┌─ DATA TO EXAMINE

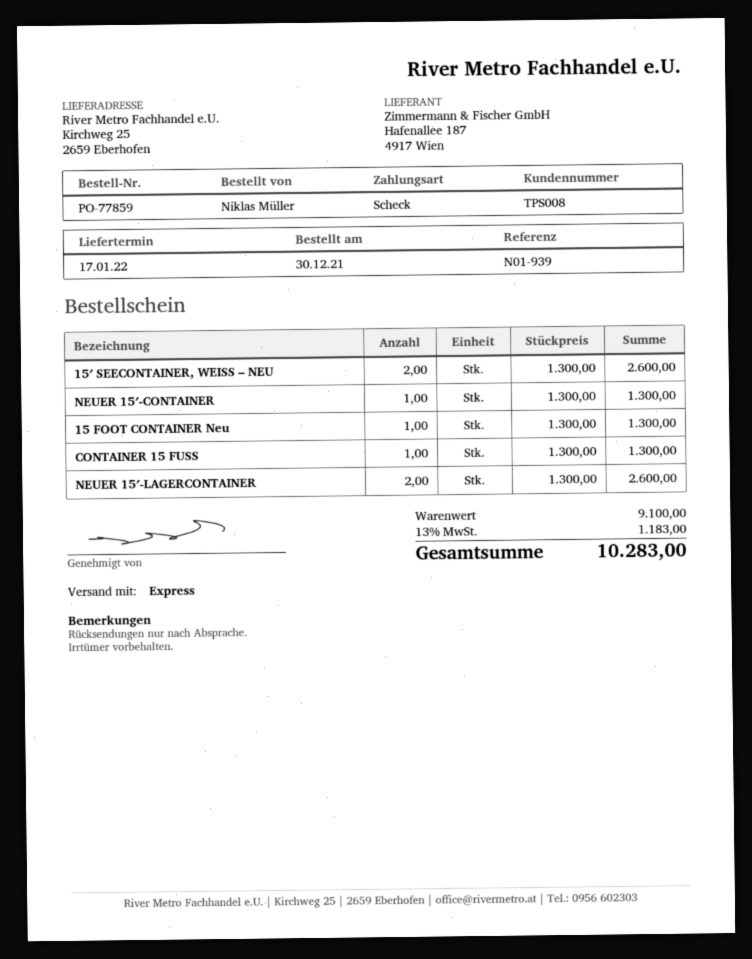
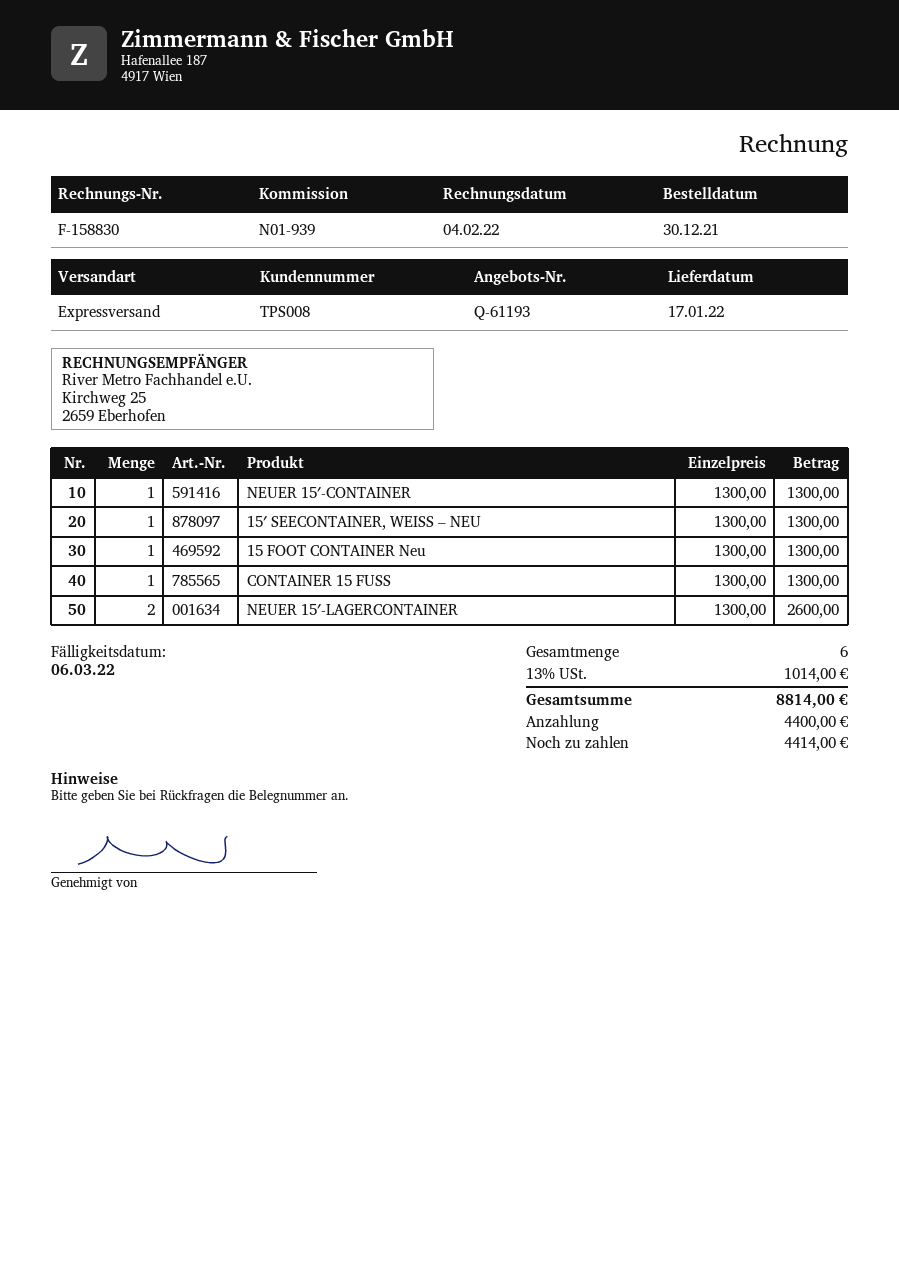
15′ SEECONTAINER, WEISS – NEU: 2 x 1300.00 = 2600.00 -> 1 x 1300.00 = 1300.00
tax: 13% = 1183.00 -> 13% = 1014.00
total: 10283.00 -> 8814.00

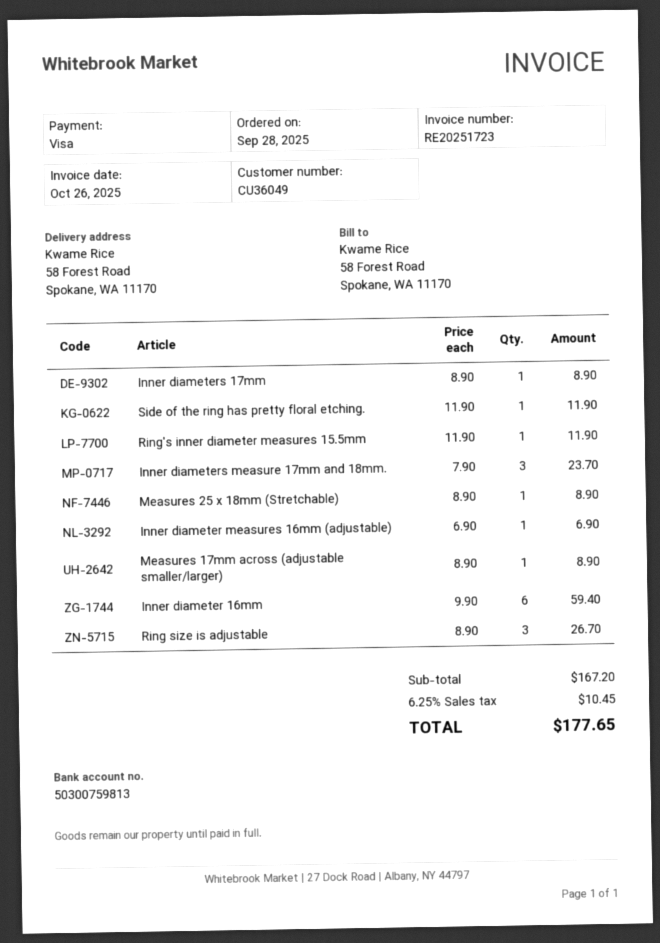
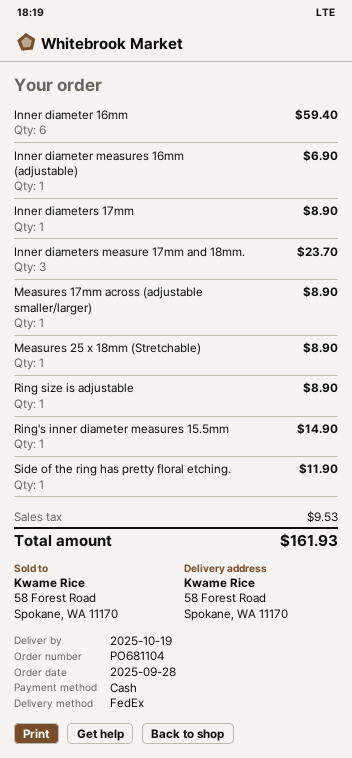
payment method: Visa -> cash
Ring's inner diameter measures 15.5mm: 1 for 11.90 -> 1 for 14.90
Ring size is adjustable: 3 for 26.70 -> 1 for 8.90
tax: 10.45 -> 9.53
total: 177.65 -> 161.93

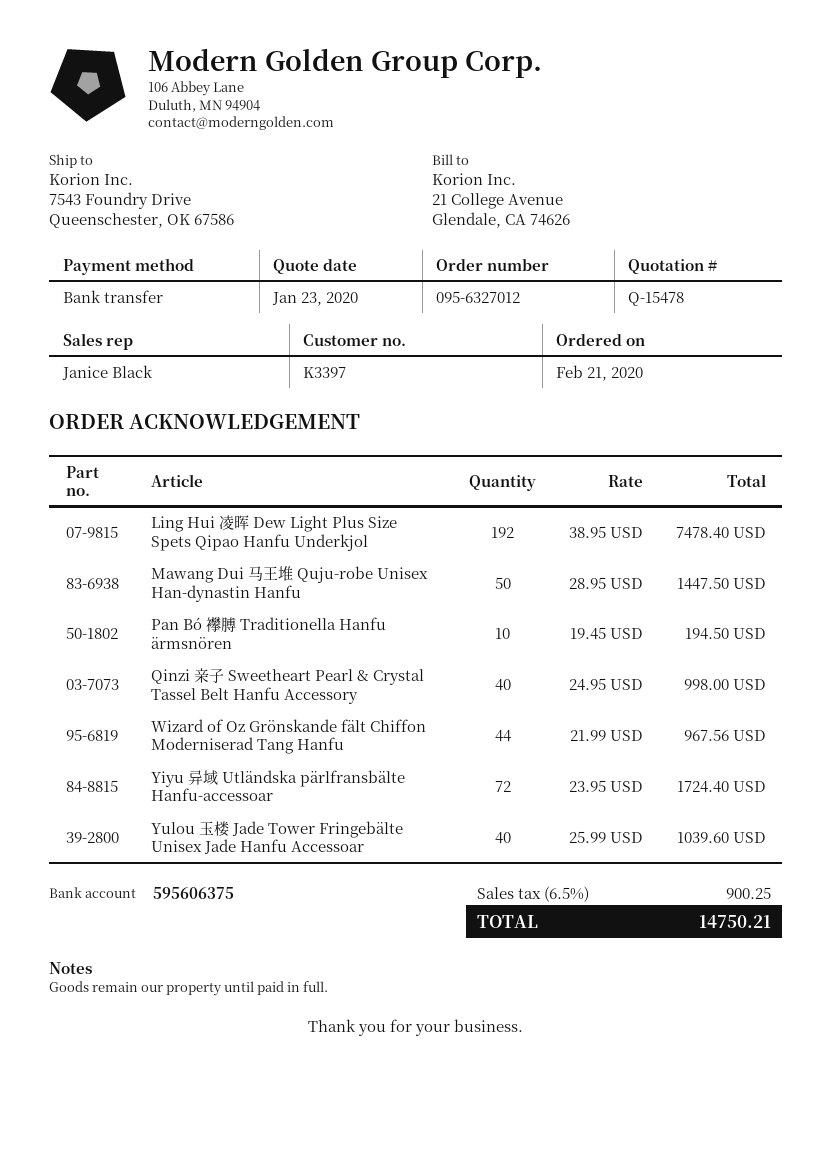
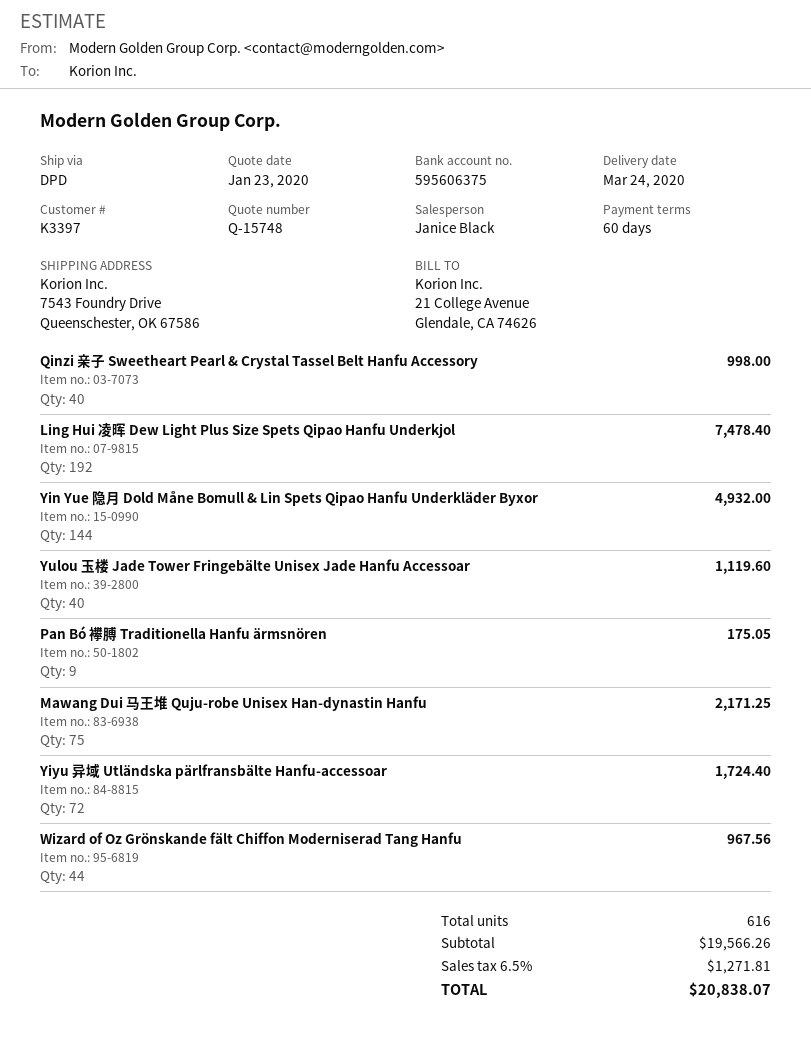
quote number: Q-15478 -> Q-15748
Mawang Dui 马王堆 Quju-robe Unisex Han-dynastin Hanfu: 50 for 1447.50 -> 75 for 2171.25
Pan Bó 襻膊 Traditionella Hanfu ärmsnören: 10 for 194.50 -> 9 for 175.05
Yulou 玉楼 Jade Tower Fringebälte Unisex Jade Hanfu Accessoar: 40 for 1039.60 -> 40 for 1119.60
Yin Yue 隐月 Dold Måne Bomull & Lin Spets Qipao Hanfu Underkläder Byxor: none -> 144 for 4932.00
tax: 6.5% = 900.25 -> 6.5% = 1271.81
total: 14750.21 -> 20838.07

└─

EXERCISE BRIEF: The line containing "Mawang Dui 马王堆" and all lines after it, through the last line of the data, should be retyped exactly.

WRITTEN REPLY:
Mawang Dui 马王堆 Quju-robe Unisex Han-dynastin Hanfu: 50 for 1447.50 -> 75 for 2171.25
Pan Bó 襻膊 Traditionella Hanfu ärmsnören: 10 for 194.50 -> 9 for 175.05
Yulou 玉楼 Jade Tower Fringebälte Unisex Jade Hanfu Accessoar: 40 for 1039.60 -> 40 for 1119.60
Yin Yue 隐月 Dold Måne Bomull & Lin Spets Qipao Hanfu Underkläder Byxor: none -> 144 for 4932.00
tax: 6.5% = 900.25 -> 6.5% = 1271.81
total: 14750.21 -> 20838.07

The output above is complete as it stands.